Наврал, что уезжает. А сам на наш отвал пошёл, на самый дальний. И там улёгся на снег. Да ещё, представляешь, куртку с себя снял, под голову подложил. Как дурак последний! А ведь не пьяный же был нисколечко. Его и не хватился никто – кому он нужен-то? Ненароком наткнулись через неделю. Дак его и схоронить было некому. Где-то в общую яму кинули. И к нам попрощаться не завезли. Я хотел ему напоследок сыграть, да не знал, где его найти. А соседи, которых милиция возила, чтоб его узнали, после говорили, что его собаки или крысы сильно погрызли… Зачем он наврал мне, зачем?! Я бы ему куртку-то надел. Может, и до барака бы дотащил. А не захотел бы он назад – дак вместе бы замёрзли.  Вдвоём ведь не так холодно да страшно. Может, и крысы бы не погрызли. А теперь вот… Да ни в жизнь мне не вспомнить, что он играл! А тут ты ещё над душой стоишь, мешаешь. Иди давай отсюда!

…Васька мучил кларнет и окружающих каждый день. Рождаемые звуки выскальзывали в тишину торопливо, скороговоркой, суматошно метались в поисках пристанища, порою вроде и находили его, но всякий раз не удерживались там, соскальзывали, сталкивались с другими и начинали метаться вместе. Иногда мелодия прорезалась, всплывала над полем. Однако каждый раз неизбежно падала, рассыпаясь горстью осколков. Людмила тогда сразу представляла судорожно напрягшиеся жилы на Васькином горле, его по-стариковски наморщенный лоб, прикрытые, глядящие в себя глаза – в груди у неё становилось больно, и она скорее прикрывала окно, обращённое в поле, где играл Васька…

– Слушай, Васька, а у тебя игрушки какие-нибудь есть? – как-то спросила она у него.

– Да ты чо! Маленький я, што ли, чтобы в побрякушки играться? – удивился вопросу Васька.

– Но тебе ведь только семь лет, ты ещё и в школу не ходишь. Самое время поиграть. Ну, а когда помладше-то был, чем играл? Было у тебя что-то?

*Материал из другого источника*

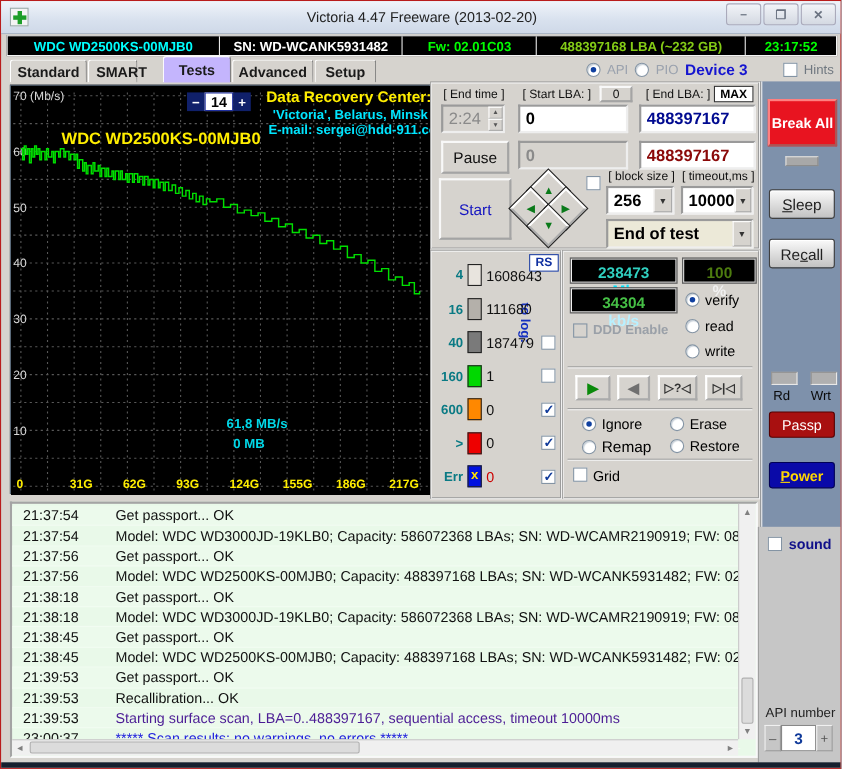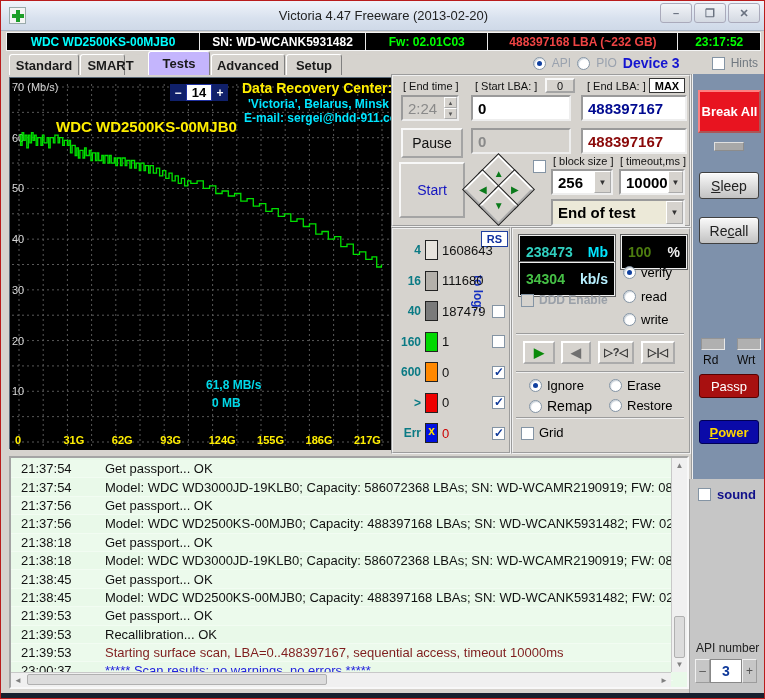--- a/index.html
+++ b/index.html
@@ -40,22 +40,22 @@
     border-radius:50%; background:#1040a0; }
   .cb{ width:13px; height:13px; background:#fff; border:1px solid #8494a4; position:relative; flex:none; }
   .cb.checked::after{ content:"\2713"; position:absolute; left:1px; top:-2px; color:#103a9a;
     font-size:12px; font-weight:bold; }
   .cb.disabled{ background:#d6d3ce; }
   .btn3d{ background:#d6d3ce; border:2px outset #f8f8f8; font-size:13px; color:#111;
     display:flex; align-items:center; justify-content:center; }
   .field{ background:#fff; border:2px inset #eee; font-size:15px; font-weight:bold;
     display:flex; align-items:center; padding-left:5px; }
   .blkdisp{ background:#000; border:1px solid #f0f0f0; outline:1px solid #606060;
-    display:flex; align-items:center; justify-content:space-between; padding:16px 6px;
-    font-weight:bold; font-size:14px; }
+    display:flex; align-items:center; justify-content:space-between; padding:4px 6px;
+    font-weight:bold; font-size:14px;flex-direction:column; }
   .bracket-label{ font-size:11px; color:#111; white-space:nowrap; }
   
   .graphbox{ position:absolute; left:8px; top:76px; width:382px; height:372px; background:#000;
     border:1px solid #5a6a7a; }
   .graph-overlay{ position:absolute; font-weight:bold; white-space:nowrap; }
   .zoomspin{ position:absolute; left:160px; top:6px; display:flex; align-items:center; height:17px; }
   .zoombtn{ width:16px; height:17px; background:#10206a; color:#fff; font-size:12px; font-weight:bold;
     display:flex; align-items:center; justify-content:center; }
   .zoomval{ width:26px; height:17px; background:#fff; color:#000; border:1px solid #2030a0;
     font-size:13px; font-weight:bold; display:flex; align-items:center; justify-content:center; }
@@ -123,21 +123,21 @@
       <span class="winbtn">–</span>
       <span class="winbtn">❐</span>
       <span class="winbtn">✕</span>
     </span>
   </div>
 
   <div class="infobar">
     <span class="infoseg" style="flex:193; color:#00ffff;">WDC WD2500KS-00MJB0</span>
     <span class="infoseg" style="flex:166; color:#ffffff;">SN: WD-WCANK5931482</span>
     <span class="infoseg" style="flex:122; color:#00ff00;">Fw: 02.01C03</span>
-    <span class="infoseg" style="flex:190; color:#ef4444;">488397168 LBA (~232 GB)</span>
+    <span class="infoseg" style="flex:190; color:#84cc16;">488397168 LBA (~232 GB)</span>
     <span class="infoseg" style="flex:82; color:#00ff00;">23:17:52</span>
   </div>
 
   <div class="tabrow">
     <div class="tab" style="left:8px; width:70px;">Standard</div>
     <div class="tab" style="left:79px; width:45px;padding-left:16px;">SMART</div>
     <div class="tab active" style="left:147px; width:62px;">Tests</div>
     <div class="tab" style="left:210px; width:74px;">Advanced</div>
     <div class="tab" style="left:285px; width:56px;">Setup</div>
     <div class="devcluster">
@@ -366,21 +366,21 @@
     </div>
     <div style="position:absolute; left:16px; top:169px; display:flex; align-items:center; gap:5px;">
       <span class="radio"></span>
       <span style="font-size:14px;">Remap</span>
     </div>
     <div style="position:absolute; left:96px; top:169px; display:flex; align-items:center; gap:5px;">
       <span class="radio"></span>
       <span style="font-size:13px;">Restore</span>
     </div>
     <div style="position:absolute; left:3px; top:188px; width:168px; border-top:2px groove #f0f0f0;"></div>
-    <div style="position:absolute; left:8px; top:196px; display:flex; align-items:flex-end; gap:5px;">
+    <div style="position:absolute; left:8px; top:196px; display:flex; align-items:flex-start; gap:5px;">
       <span class="cb"></span>
       <span style="font-size:13px;">Grid</span>
     </div>
   </div>
 
   <div class="sidebar">
     <div style="position:absolute; left:5px; top:16px; width:63px; height:43px; background:#e81420; border:2px outset #ff8080; color:#fff; font-size:13px; font-weight:bold; display:flex; align-items:center; justify-content:center;">Break All</div>
     <div style="position:absolute; left:21px; top:68px; width:30px; height:9px; background:#a8a8a8; border:1px outset #e0e0e0;"></div>
     <div class="silverbtn" style="position:absolute; left:6px; top:98px; width:60px; height:27px;"><u>S</u>leep</div>
     <div class="silverbtn" style="position:absolute; left:6px; top:143px; width:60px; height:27px;">Re<u>c</u>all</div>
@@ -429,21 +429,21 @@
         <div class="logrow" style="background: rgb(236, 250, 236);">
           <span class="logtime">21:39:53</span>
           <span class="logmsg" style="color: rgb(17, 17, 17);">Get passport... OK</span>
         </div>
         <div class="logrow">
           <span class="logtime">21:39:53</span>
           <span class="logmsg" style="color: rgb(17, 17, 17);">Recallibration... OK</span>
         </div>
         <div class="logrow" style="background: rgb(236, 250, 236);">
           <span class="logtime">21:39:53</span>
-          <span class="logmsg" style="color: #7f1d1d;">Starting surface scan, LBA=0..488397167, sequential access, timeout 10000ms</span>
+          <span class="logmsg" style="color: #4c1d95;">Starting surface scan, LBA=0..488397167, sequential access, timeout 10000ms</span>
         </div>
         <div class="logrow">
           <span class="logtime">23:00:37</span>
           <span class="logmsg" style="color: rgb(34, 34, 221);">***** Scan results: no warnings, no errors *****</span>
         </div>
       </div>
     <div class="vscroll">
       <div class="sb-arrow" style="margin-top:3px;">▲</div>
       <div class="sb-thumb" style="position:absolute; left:2px; top:158px; width:11px; height:42px;"></div>
       <div class="sb-arrow" style="position:absolute; bottom:3px; width:100%;">▼</div>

– Да откуда? Из магазина – нет, конечно, – нам и хлеб-то не всегда было на что купить. Мамкины хахали – они с бутылкой приходили. Мне – конфет в кульке. Которые богатые – даже шоколадку приносили, но это – редко. А игрушки – ну что ты, нет! Один только раз было. Когда Герасим свою хорошую-то квартиру пропил и к нам в барак переселился, дак вот он мне фонарик подарил. Настоящий! Кнопку нажмёшь – он горит. Ночью в комнате делалось светло. Я, как проснусь, зажгу его и иду к ведёрку, ни за что не запинаюсь. Красота была! Да только недолго. Что-то не понравилось дяде Грише – хахалю мамкиному. Сильно он ругался, отобрал фонарик и куда-то подевал. С собой, наверное, унёс. Да так и не отдал – не пришёл больше.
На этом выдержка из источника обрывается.